Send back all of the records, each one exactly as written.

SUPPLIED MATERIAL:
--*--

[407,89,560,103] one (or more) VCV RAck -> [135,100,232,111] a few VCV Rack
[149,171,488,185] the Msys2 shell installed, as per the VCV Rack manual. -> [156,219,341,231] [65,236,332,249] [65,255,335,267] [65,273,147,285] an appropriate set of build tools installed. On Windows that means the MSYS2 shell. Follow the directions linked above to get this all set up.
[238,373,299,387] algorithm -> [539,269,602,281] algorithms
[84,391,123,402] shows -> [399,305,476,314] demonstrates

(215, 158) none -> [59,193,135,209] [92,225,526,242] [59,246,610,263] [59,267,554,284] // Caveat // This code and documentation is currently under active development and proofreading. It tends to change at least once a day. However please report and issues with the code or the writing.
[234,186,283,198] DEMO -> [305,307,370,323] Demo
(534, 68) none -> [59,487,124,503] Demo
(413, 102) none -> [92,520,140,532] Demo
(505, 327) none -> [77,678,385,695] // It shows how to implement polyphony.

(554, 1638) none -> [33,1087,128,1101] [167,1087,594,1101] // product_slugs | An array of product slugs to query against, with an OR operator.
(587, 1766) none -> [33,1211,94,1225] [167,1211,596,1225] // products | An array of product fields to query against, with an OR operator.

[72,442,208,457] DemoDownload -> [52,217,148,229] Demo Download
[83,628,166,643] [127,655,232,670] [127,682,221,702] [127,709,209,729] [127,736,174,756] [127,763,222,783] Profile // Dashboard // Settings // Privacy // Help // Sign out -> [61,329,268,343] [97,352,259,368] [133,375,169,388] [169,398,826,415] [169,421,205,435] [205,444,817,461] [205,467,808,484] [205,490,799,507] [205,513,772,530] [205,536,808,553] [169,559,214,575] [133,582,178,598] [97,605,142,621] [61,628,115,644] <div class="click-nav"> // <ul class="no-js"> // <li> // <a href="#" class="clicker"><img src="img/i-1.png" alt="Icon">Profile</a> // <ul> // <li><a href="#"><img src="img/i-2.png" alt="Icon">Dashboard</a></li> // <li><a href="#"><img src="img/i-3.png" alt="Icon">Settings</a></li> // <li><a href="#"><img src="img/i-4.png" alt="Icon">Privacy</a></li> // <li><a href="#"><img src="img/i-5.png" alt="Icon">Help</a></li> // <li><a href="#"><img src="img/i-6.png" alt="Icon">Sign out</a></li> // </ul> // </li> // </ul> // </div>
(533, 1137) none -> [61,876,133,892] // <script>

--*--

EXERCISE RESPONSE:
[407,89,560,103] one (or more) VCV RAck -> [135,100,232,111] a few VCV Rack
[149,171,488,185] the Msys2 shell installed, as per the VCV Rack manual. -> [156,219,341,231] [65,236,332,249] [65,255,335,267] [65,273,147,285] an appropriate set of build tools installed. On Windows that means the MSYS2 shell. Follow the directions linked above to get this all set up.
[238,373,299,387] algorithm -> [539,269,602,281] algorithms
[84,391,123,402] shows -> [399,305,476,314] demonstrates

(215, 158) none -> [59,193,135,209] [92,225,526,242] [59,246,610,263] [59,267,554,284] // Caveat // This code and documentation is currently under active development and proofreading. It tends to change at least once a day. However please report and issues with the code or the writing.
[234,186,283,198] DEMO -> [305,307,370,323] Demo
(534, 68) none -> [59,487,124,503] Demo
(413, 102) none -> [92,520,140,532] Demo
(505, 327) none -> [77,678,385,695] // It shows how to implement polyphony.

(554, 1638) none -> [33,1087,128,1101] [167,1087,594,1101] // product_slugs | An array of product slugs to query against, with an OR operator.
(587, 1766) none -> [33,1211,94,1225] [167,1211,596,1225] // products | An array of product fields to query against, with an OR operator.

[72,442,208,457] DemoDownload -> [52,217,148,229] Demo Download
[83,628,166,643] [127,655,232,670] [127,682,221,702] [127,709,209,729] [127,736,174,756] [127,763,222,783] Profile // Dashboard // Settings // Privacy // Help // Sign out -> [61,329,268,343] [97,352,259,368] [133,375,169,388] [169,398,826,415] [169,421,205,435] [205,444,817,461] [205,467,808,484] [205,490,799,507] [205,513,772,530] [205,536,808,553] [169,559,214,575] [133,582,178,598] [97,605,142,621] [61,628,115,644] <div class="click-nav"> // <ul class="no-js"> // <li> // <a href="#" class="clicker"><img src="img/i-1.png" alt="Icon">Profile</a> // <ul> // <li><a href="#"><img src="img/i-2.png" alt="Icon">Dashboard</a></li> // <li><a href="#"><img src="img/i-3.png" alt="Icon">Settings</a></li> // <li><a href="#"><img src="img/i-4.png" alt="Icon">Privacy</a></li> // <li><a href="#"><img src="img/i-5.png" alt="Icon">Help</a></li> // <li><a href="#"><img src="img/i-6.png" alt="Icon">Sign out</a></li> // </ul> // </li> // </ul> // </div>
(533, 1137) none -> [61,876,133,892] // <script>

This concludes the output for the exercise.